Я сидел на порожках, привалившись спиной к дому, как к старой скирде, и он по капле, до дна, отдавал мне свое выстывающее тепло.

В них было что-то общее — в моем доме и в моем старом Учителе…

Сколько же лет мы к нему собирались — с той самой весны, как он ушел из интерната. Собирались каждое лето, и всякий раз что-то мешало. Мешало через год, через два, через пять… Даже как-то забывать о нем стали — мало ли учителей видели мы за свою жизнь. А тут нечаянно собрались в Москве, в гостинице: Гражданин приехал из Тмутаракани что-то просить для своей больницы, Бесфамильный, офицер, заявился по военным делам, мы с Плуговым тоже оказались под рукой. Вспомнили об Учителе, отругали самих себя.

— Едем! — воспламенился в третьем часу ночи Бесфамильный.

Соберись мы у кого-нибудь дома, хотя бы при одной жене, или продержись до утра, до рассвета, — точно не поехали бы.

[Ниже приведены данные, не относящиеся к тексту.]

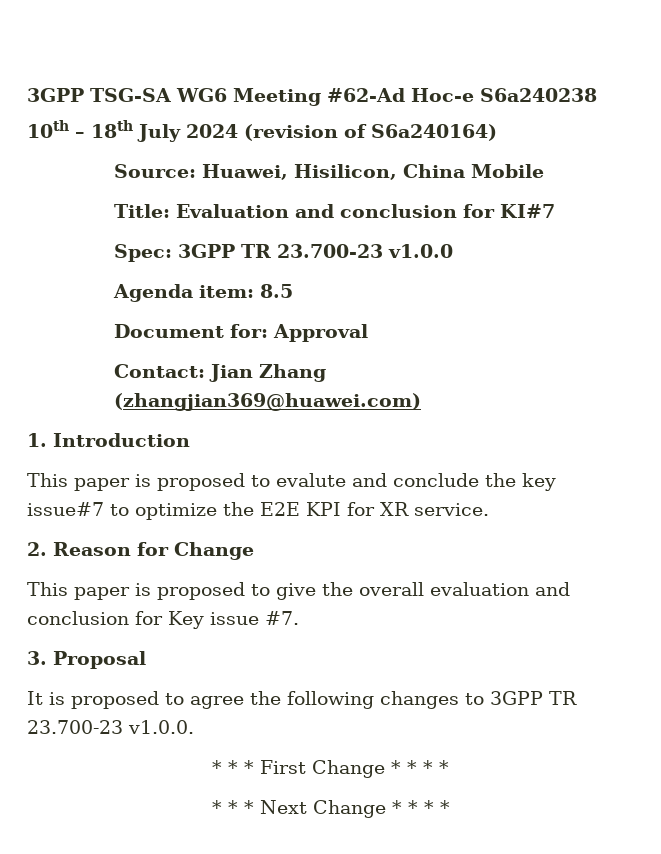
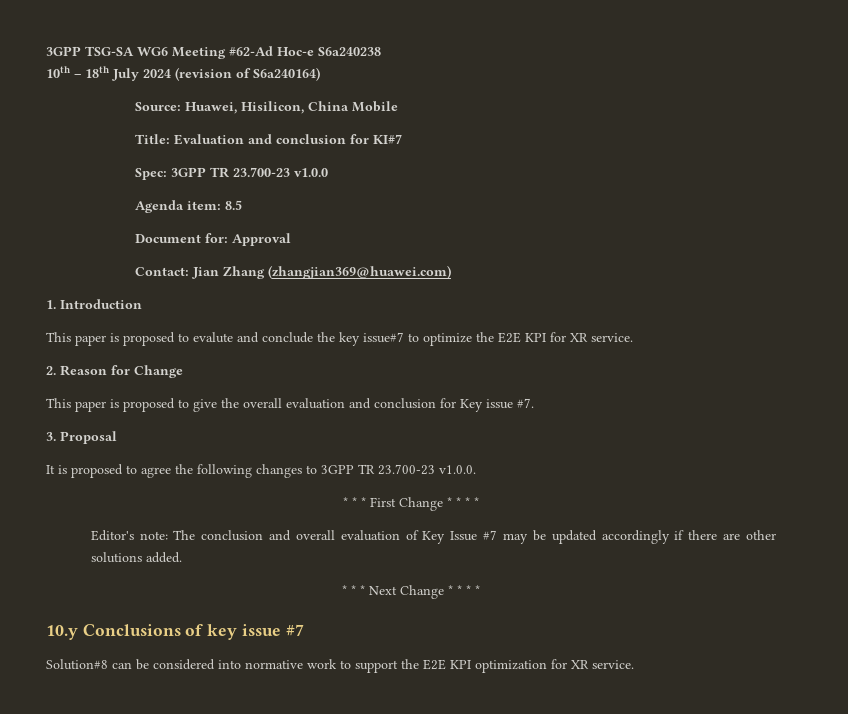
+ Editor's note: The conclusion and overall evaluation of Key Issue #7 may be updated accordingly if there are other solutions added.
+ 10.y Conclusions of key issue #7
+ Solution#8 can be considered into normative work to support the E2E KPI optimization for XR service.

Но это утро, мутное и муторное, застало нас уже в Калинине. Мы сидели в промороженном, почти пустом вокзале, продрогшие и невыспавшиеся, и доктор Развозов старался вдохнуть в нас если не жизнь, то хотя бы любовь к ней. Он то свирепо тормошил нас и погонял разнообразными словами, то умолял дождаться до открытия буфета.